Now, a brief note on how to create extensible Schemas.  The trick is to use wild cards.  You will typically have a complex type definition for the content of an item, and that will contain some sort of group (usually a sequence).

<xsd:complexType name="extendableElement">
  <xsd:complextContent>
    <xsd:sequence>
      <xsd:element name="foo" type="fooType"/>
      <xsd:element name="bar" type="barType"/>
      <xsd:element type="xsd:any" minOccurs='0' maxOccurs='unbounded' />
    </xsd:sequence>
  </xsd:complexContent>
  <xsd:anyAttribute/>
</xsd:complexType>

What the wildcard at the end does is allow any element to be included at the end of your sequence, or any attribute to be added to the extendable element.  You could include namespace='##other' to say that the element (or attribute) has to be from a namespace other than your schema's target namespace.  This is in fact what I proposed as being the best way to extend HL7 V3 XML these days.

And so, now you know why order is important in most XML Schemas, even when it is not.


3 comments:

  1. Great post, Keith.

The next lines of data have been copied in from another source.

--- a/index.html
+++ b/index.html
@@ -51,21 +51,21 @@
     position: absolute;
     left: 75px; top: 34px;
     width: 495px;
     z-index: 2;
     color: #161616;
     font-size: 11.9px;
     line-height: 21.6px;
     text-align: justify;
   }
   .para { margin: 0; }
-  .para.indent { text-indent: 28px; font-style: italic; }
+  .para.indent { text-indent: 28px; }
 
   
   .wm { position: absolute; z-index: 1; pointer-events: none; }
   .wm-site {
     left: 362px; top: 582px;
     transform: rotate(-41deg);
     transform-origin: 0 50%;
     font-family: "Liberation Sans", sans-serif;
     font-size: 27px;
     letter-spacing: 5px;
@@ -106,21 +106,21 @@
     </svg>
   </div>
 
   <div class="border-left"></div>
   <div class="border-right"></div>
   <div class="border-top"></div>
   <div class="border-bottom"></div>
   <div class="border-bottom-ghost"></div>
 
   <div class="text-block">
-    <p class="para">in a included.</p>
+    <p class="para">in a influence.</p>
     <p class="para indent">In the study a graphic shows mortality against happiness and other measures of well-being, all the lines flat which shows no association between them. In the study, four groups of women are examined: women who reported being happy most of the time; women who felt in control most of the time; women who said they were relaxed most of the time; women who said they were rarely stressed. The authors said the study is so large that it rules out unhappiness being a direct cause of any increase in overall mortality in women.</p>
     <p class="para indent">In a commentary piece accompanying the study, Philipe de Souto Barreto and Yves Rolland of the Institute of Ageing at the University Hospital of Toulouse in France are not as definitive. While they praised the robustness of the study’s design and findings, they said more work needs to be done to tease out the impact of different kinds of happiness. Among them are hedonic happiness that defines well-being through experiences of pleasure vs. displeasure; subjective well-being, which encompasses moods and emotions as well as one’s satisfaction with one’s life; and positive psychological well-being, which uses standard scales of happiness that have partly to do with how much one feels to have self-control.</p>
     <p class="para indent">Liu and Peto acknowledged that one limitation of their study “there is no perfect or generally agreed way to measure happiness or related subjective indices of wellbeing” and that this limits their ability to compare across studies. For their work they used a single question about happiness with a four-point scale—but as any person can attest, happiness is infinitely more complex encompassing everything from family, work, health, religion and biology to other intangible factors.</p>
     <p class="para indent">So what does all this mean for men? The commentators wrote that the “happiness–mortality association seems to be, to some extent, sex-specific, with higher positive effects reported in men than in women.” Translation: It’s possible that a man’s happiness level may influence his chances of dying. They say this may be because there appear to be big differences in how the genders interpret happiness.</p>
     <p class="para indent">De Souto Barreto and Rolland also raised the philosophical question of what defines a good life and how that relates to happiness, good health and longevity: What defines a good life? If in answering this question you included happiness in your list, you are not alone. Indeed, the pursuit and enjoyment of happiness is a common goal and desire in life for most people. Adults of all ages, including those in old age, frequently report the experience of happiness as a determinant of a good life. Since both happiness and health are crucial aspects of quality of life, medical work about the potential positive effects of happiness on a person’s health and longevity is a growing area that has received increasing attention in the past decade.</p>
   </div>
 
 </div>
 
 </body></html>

This seems like an approach to deal with the extensibility we lost going from V2 to XML, as long as you couple the convention with operating rules for dealing with the Any content (ignore it, don't create an application error). Obviously one would never to extension in attributes rather than elements.

    Here is a question back to you ... do we really get enough bang for the buck to justify using XML schema at all? It certainly has to be supplemented by xpath-based rules to begin to validate the content. Relaxing to simply well-formed XML with xpath-based validation would (a) make extensibility easier and (b) open up the possibility of using JSON.

    ReplyDelete
  2. "Unknown" above is Wes Rishel. I don't know why Blogger asked for my name and credentials and then called me "unknown."

    ReplyDelete
  3. Unfortunately that approach to extensibility only works if the extensions will be in a foreign namespace (which makes it useless as a forward-compatibility mechanism) or if the last element before the extension has both minOccurs and maxOccurs=1. In any other circumstance, the parser can't decide whether elements should be bound to the declared schema elements or to the anyType and will declare the schema as unreconcilable. That's why we didn't use this approach with 2.xml (as much as we wanted to.)

    It would have been *so* nice if the w3c had clearly declared that when encountering an xsd:anyType, the parser should treat all preceding element declarations as "hungry", meaning they will automatically bind to any instance elements they legally can and that the xsd:anyType only binds to the first element that can't bind to the declared elements (as well as all elements following that first element).

    ReplyDelete